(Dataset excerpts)
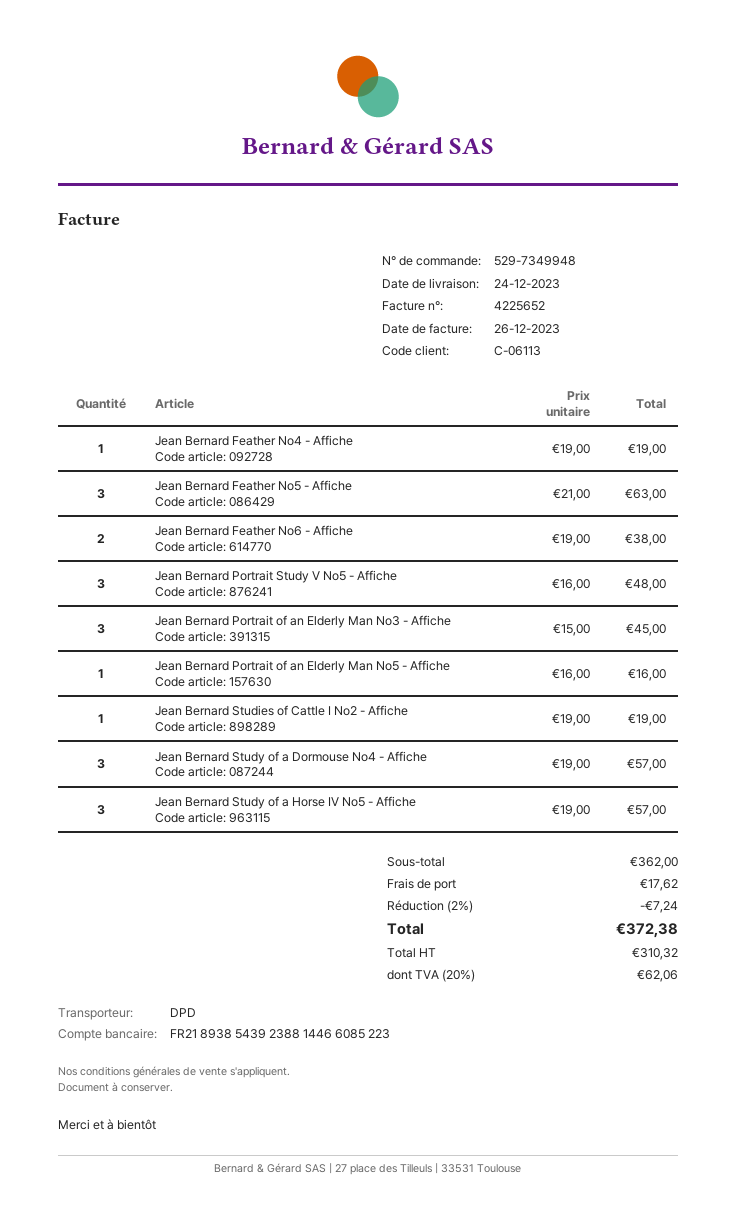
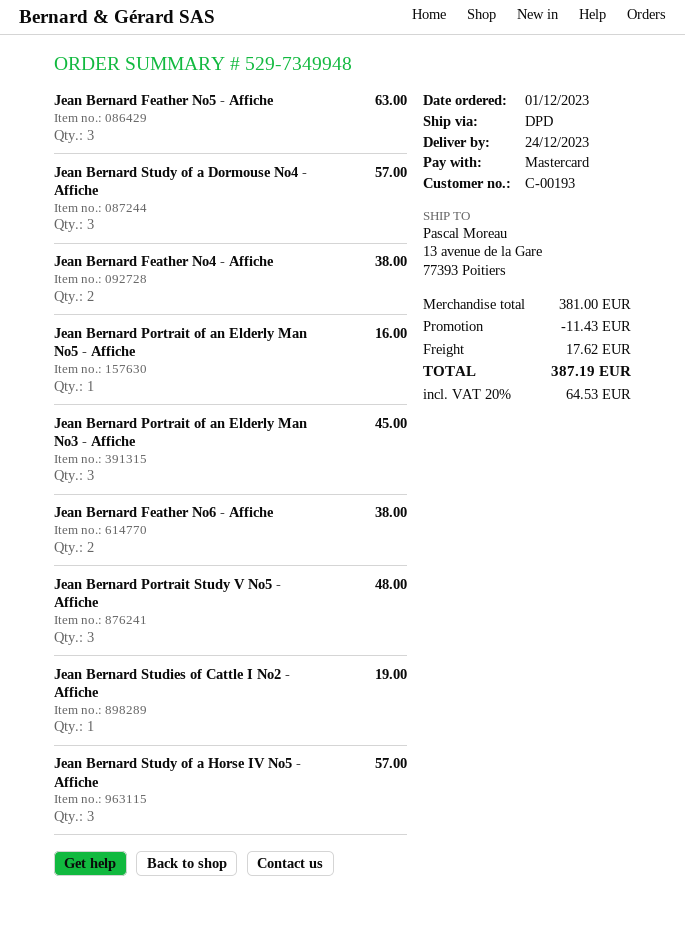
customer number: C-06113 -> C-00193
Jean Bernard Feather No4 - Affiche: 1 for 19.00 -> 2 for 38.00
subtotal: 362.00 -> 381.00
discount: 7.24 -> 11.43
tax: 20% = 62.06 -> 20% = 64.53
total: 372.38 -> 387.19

[WORK TASK]
Leave out all images, then reproduce the entries above exactly.

[PROBLEM SOLUTION]
customer number: C-06113 -> C-00193
Jean Bernard Feather No4 - Affiche: 1 for 19.00 -> 2 for 38.00
subtotal: 362.00 -> 381.00
discount: 7.24 -> 11.43
tax: 20% = 62.06 -> 20% = 64.53
total: 372.38 -> 387.19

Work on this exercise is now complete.